Artist Statement

LiliBernardHeadShot2012LILI BERNARD ARTIST STATEMENT

I create narrative artwork that chronicles sexual, racial and domestic violence, in a collision of cruelty against compassion. Autobiographical anecdotes of childhood abuse, adult rape and suicide attempts intertwine with sociocultural struggles of my Caribbean immigrant family and ancestors, mirrored in contemporary American life. Afro-Cuban religious iconography and history tether together survivorship stories of the past and present. The unconquerable nature of the human spirit reigns over the impact of trauma.

Antebellum Appropriations is a series of large oil paintings on canvas in which I alter iconic classical European paintings and turn them into slave narratives.  Richly codified with imagery of Afro-Caribbean folklore and religious iconography, the paintings are centered on the generational exploitation of Black women, relating to physical, sexual and emotional abuse. The work reaches beyond an aesthetic exploration of trauma as it pertains to racism and feminism. It critically examines a void that exists within the halls of art history: the failure to archive the important role which the abominable institution of slavery played, across the African Diaspora, in sustaining the lifestyle of the subjects who grace the ubiquitous classical European canvases.

BC Trauma Bond: As in Before Christ There Were Demons and They’ve Persisted in Heavenly Places is my multimedia artwork relating to the trauma I’ve experienced as a public-figure rape survivor whose perpetrator is a powerful, once beloved American father-figure icon.

Ain’t Funny is a multimedia project inspired by Frantz Fanon’s book, Black Skin, White Masks, wherein I use sculpture, video and photography to explore emotional trauma inflicted upon Black people through derogatory stereotyping, Eurocentricity and racial discrimination and violence. The work is codified with symbolism pertaining to the Afro-Cuban syncretic religion called, “Palo.”

Donning and Dismissal of the Conqueror’s Coiffure is an installation and public-engagement, performance art project which explores the psyche and self-perception of the colonized Black woman. Informed by trauma I’ve endured relating to my African-textured hair, the work raises awareness of the pervasive subconscious association of Blackness with wrongness, evidenced in commonplace expressions such as “good hair” versus “bad hair.”  The performance ritualistically incorporates tropes of the Afro-Cuban religion known as Santeria. Hair salons double as altars.

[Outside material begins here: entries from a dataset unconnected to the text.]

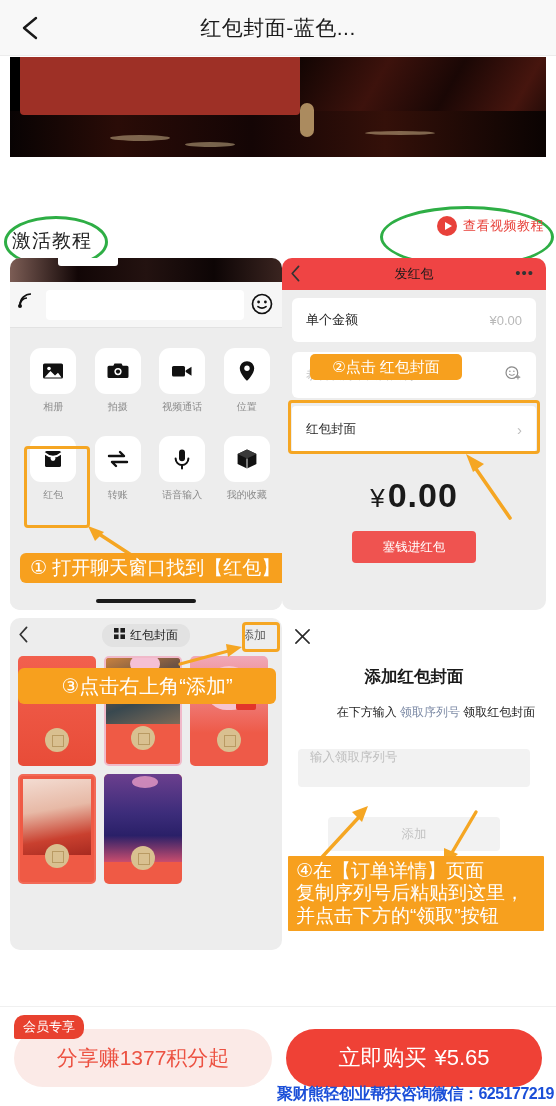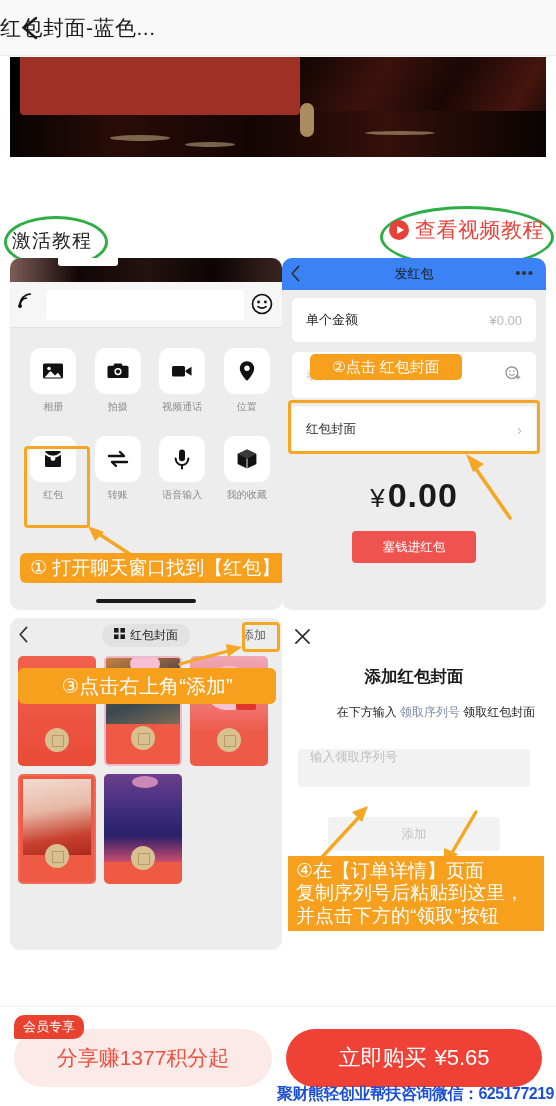"红包封面-蓝色..." .header-title { text-align: left -> center }
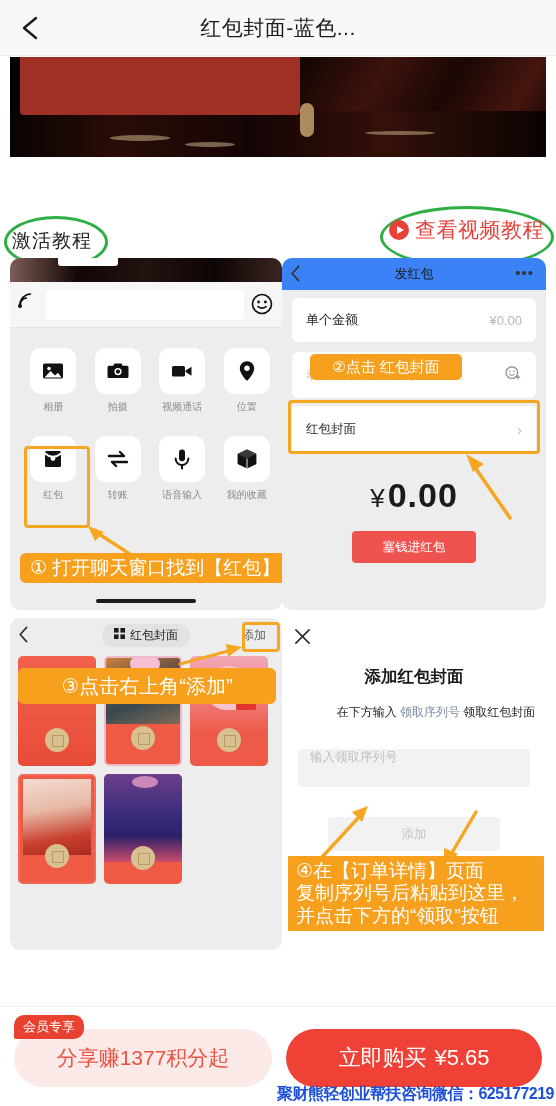"查看视频教程" .video-link { font-size: 21px -> 13px }
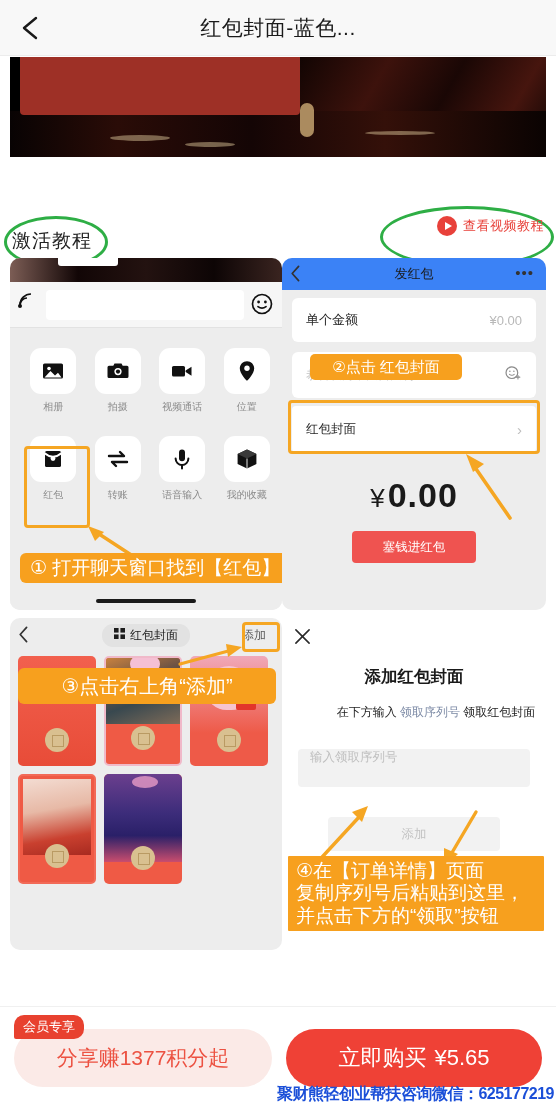"发红包" .p2-nav { background: #3b82f6 -> #ef4444 }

Silent No More is an art workshop with discussion, operating as a creative vehicle of support and empowerment that encourages participants to use their voices in order to combat rape culture. Whether they are survivors, bystanders or advocates of sexual assault victims; participants experience the personal and therapeutic impact of speaking out against sexual violence.

BAILA: Black Artists in Los Angeles is an ongoing educational networking art movement that I founded in 2011, with the focus of helping to advance the careers of Black visual artists in the L.A. area.  My work for BAILA is volunteer and has involved teaching, research, curating, writing, archiving, and the organizing and facilitating of roundtable discussions between BAILA and mainstream art institutions, including Museum of Contemporary Art, The Getty Museum and the Getty Research Institute, Los Angeles County Museum of Art, Hammer Museum UCLA, California African American Museum, and Otis College of Art & Design, among several others.